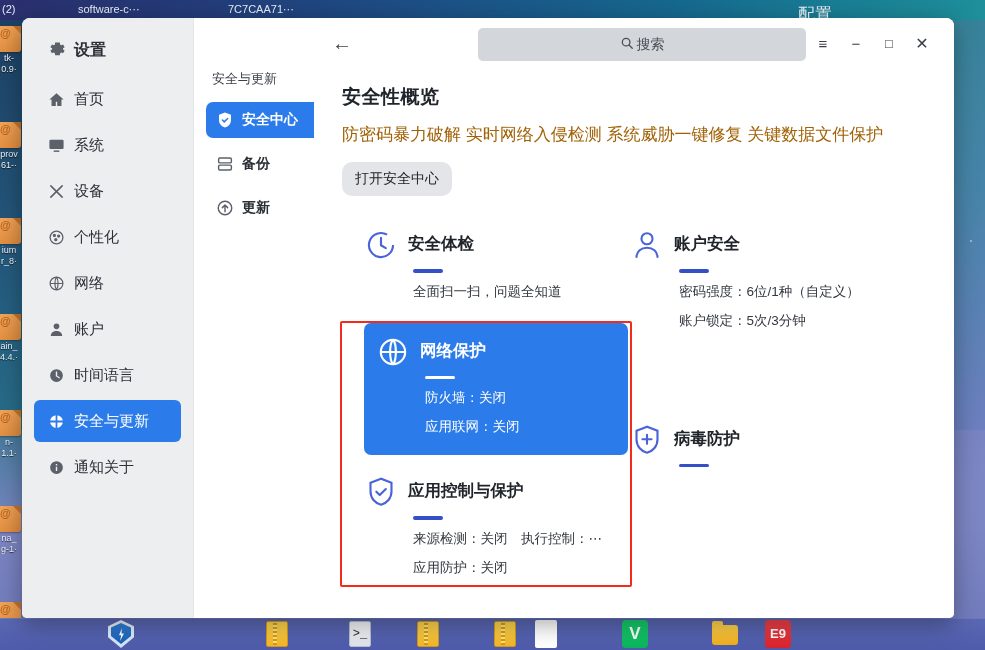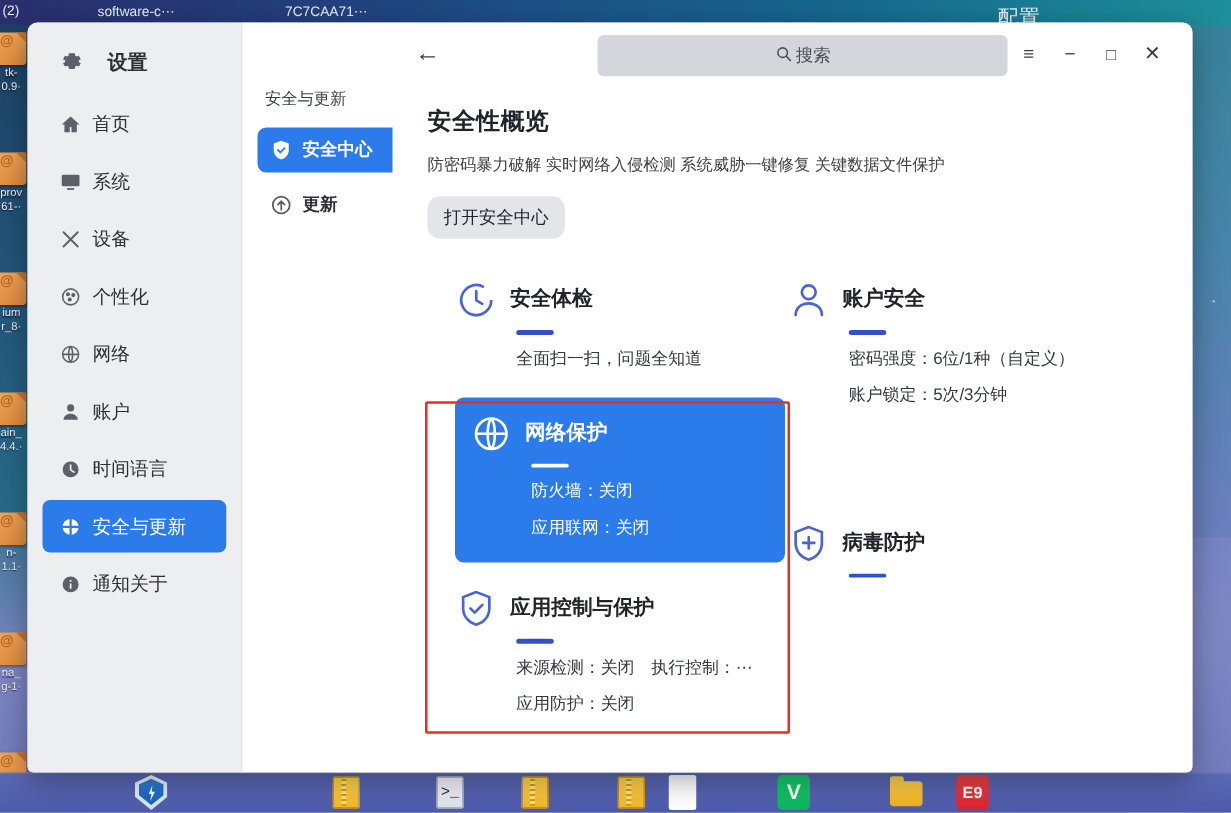--- a/index.html
+++ b/index.html
@@ -128,21 +128,21 @@
   #sidebar {
     width:172px; background:#eceef0; flex:0 0 172px;
     padding-top:8px; border-right:1px solid #e2e4e7;
   }
   .side-row {
     display:flex; align-items:center; height:42px;
     margin:4px 12px; padding-left:14px; border-radius:6px;
     color:#2b2f36; font-size:15px; cursor:default;
   }
   .side-row .si { width:26px; flex:0 0 26px; display:flex; align-items:center; color:#5b6069; }
-  .side-row.app-title { font-size:16px; font-weight:bold; height:40px; margin-bottom:8px;gap:12px; }
+  .side-row.app-title { font-size:16px; font-weight:bold; height:40px; margin-bottom:8px; }
   .side-row.selected { background:#2b7cea; color:#fff; }
   .side-row.selected .si { color:#fff; }
 
   
   #subnav { width:120px; flex:0 0 120px; background:#fff; padding:52px 0 0 12px; }
   #subnav .grp { font-size:13px; color:#3a3f47; margin:0 0 14px 6px; }
   .sub-row {
     display:flex; align-items:center; height:36px; width:142px;
     border-radius:7px; padding-left:10px; font-size:14px; color:#2b2f36;
     margin-bottom:8px; cursor:default;font-weight:bold;
@@ -170,21 +170,21 @@
     color:#3a3f47; font-size:15px; text-align:center; line-height:24px; cursor:default;
   }
   #wc-menu { right:118px; }
   #wc-min  { right:85px; }
   #wc-max  { right:52px; font-size:13px; }
   #wc-close{ right:19px; font-size:16px; }
 
   
   #content { position:absolute; left:0; right:0; top:52px; bottom:0; padding:14px 26px 0 28px; }
   #pg-title { font-size:19px; font-weight:bold; color:#20242b; letter-spacing:.5px; }
-  #pg-sub { font-size:13px; color:#404040; margin-top:13px; }
+  #pg-sub { font-size:17px; color:#a16207; margin-top:13px; }
   #open-btn {
     margin-top:16px; display:inline-block; background:#e3e5e8;
     border-radius:10px; padding:8px 13px; font-size:14px; color:#20242b; cursor:default;
   }
 
   #cards { position:relative; margin-top:24px; }
   .card-col { position:absolute; width:276px; }
   #col-left { left:22px; top:0; }
   #col-right { left:288px; top:0; }
 
@@ -404,20 +404,29 @@
     <div class="sub-row selected">
       <span class="si">
         <svg width="18" height="18" viewBox="0 0 24 24" fill="currentColor">
             <path d="M12 2L4 5v7c0 5 3.4 8.9 8 10 4.6-1.1 8-5 8-10V5z"></path>
             <path d="M8.5 12l2.5 2.5 4.5-4.5" stroke="#2b7cea" stroke-width="2" fill="none" stroke-linecap="round"></path>
           </svg>
       </span>
       <span>安全中心</span>
     </div>
 
+    <div class="sub-row">
+      <span class="si">
+        <svg width="18" height="18" viewBox="0 0 24 24" fill="none" stroke="currentColor" stroke-width="1.9">
+            <rect x="3.5" y="4" width="17" height="6.5" rx="1.6"></rect>
+            <rect x="3.5" y="13.5" width="17" height="6.5" rx="1.6"></rect>
+          </svg>
+      </span>
+      <span>备份</span>
+    </div>
 
     <div class="sub-row">
       <span class="si">
         <svg width="18" height="18" viewBox="0 0 24 24" fill="none" stroke="currentColor" stroke-width="1.9">
             <circle cx="12" cy="12" r="9"></circle>
             <path d="M12 17V8M8.5 11.5L12 8l3.5 3.5" stroke-linecap="round" stroke-linejoin="round"></path>
           </svg>
       </span>
       <span>更新</span>
     </div>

— Directions for this task —
Copy out the listing above in full and leave out its pictures.

— Completed exercise —
--- a/index.html
+++ b/index.html
@@ -128,21 +128,21 @@
   #sidebar {
     width:172px; background:#eceef0; flex:0 0 172px;
     padding-top:8px; border-right:1px solid #e2e4e7;
   }
   .side-row {
     display:flex; align-items:center; height:42px;
     margin:4px 12px; padding-left:14px; border-radius:6px;
     color:#2b2f36; font-size:15px; cursor:default;
   }
   .side-row .si { width:26px; flex:0 0 26px; display:flex; align-items:center; color:#5b6069; }
-  .side-row.app-title { font-size:16px; font-weight:bold; height:40px; margin-bottom:8px;gap:12px; }
+  .side-row.app-title { font-size:16px; font-weight:bold; height:40px; margin-bottom:8px; }
   .side-row.selected { background:#2b7cea; color:#fff; }
   .side-row.selected .si { color:#fff; }
 
   
   #subnav { width:120px; flex:0 0 120px; background:#fff; padding:52px 0 0 12px; }
   #subnav .grp { font-size:13px; color:#3a3f47; margin:0 0 14px 6px; }
   .sub-row {
     display:flex; align-items:center; height:36px; width:142px;
     border-radius:7px; padding-left:10px; font-size:14px; color:#2b2f36;
     margin-bottom:8px; cursor:default;font-weight:bold;
@@ -170,21 +170,21 @@
     color:#3a3f47; font-size:15px; text-align:center; line-height:24px; cursor:default;
   }
   #wc-menu { right:118px; }
   #wc-min  { right:85px; }
   #wc-max  { right:52px; font-size:13px; }
   #wc-close{ right:19px; font-size:16px; }
 
   
   #content { position:absolute; left:0; right:0; top:52px; bottom:0; padding:14px 26px 0 28px; }
   #pg-title { font-size:19px; font-weight:bold; color:#20242b; letter-spacing:.5px; }
-  #pg-sub { font-size:13px; color:#404040; margin-top:13px; }
+  #pg-sub { font-size:17px; color:#a16207; margin-top:13px; }
   #open-btn {
     margin-top:16px; display:inline-block; background:#e3e5e8;
     border-radius:10px; padding:8px 13px; font-size:14px; color:#20242b; cursor:default;
   }
 
   #cards { position:relative; margin-top:24px; }
   .card-col { position:absolute; width:276px; }
   #col-left { left:22px; top:0; }
   #col-right { left:288px; top:0; }
 
@@ -404,20 +404,29 @@
     <div class="sub-row selected">
       <span class="si">
         <svg width="18" height="18" viewBox="0 0 24 24" fill="currentColor">
             <path d="M12 2L4 5v7c0 5 3.4 8.9 8 10 4.6-1.1 8-5 8-10V5z"></path>
             <path d="M8.5 12l2.5 2.5 4.5-4.5" stroke="#2b7cea" stroke-width="2" fill="none" stroke-linecap="round"></path>
           </svg>
       </span>
       <span>安全中心</span>
     </div>
 
+    <div class="sub-row">
+      <span class="si">
+        <svg width="18" height="18" viewBox="0 0 24 24" fill="none" stroke="currentColor" stroke-width="1.9">
+            <rect x="3.5" y="4" width="17" height="6.5" rx="1.6"></rect>
+            <rect x="3.5" y="13.5" width="17" height="6.5" rx="1.6"></rect>
+          </svg>
+      </span>
+      <span>备份</span>
+    </div>
 
     <div class="sub-row">
       <span class="si">
         <svg width="18" height="18" viewBox="0 0 24 24" fill="none" stroke="currentColor" stroke-width="1.9">
             <circle cx="12" cy="12" r="9"></circle>
             <path d="M12 17V8M8.5 11.5L12 8l3.5 3.5" stroke-linecap="round" stroke-linejoin="round"></path>
           </svg>
       </span>
       <span>更新</span>
     </div>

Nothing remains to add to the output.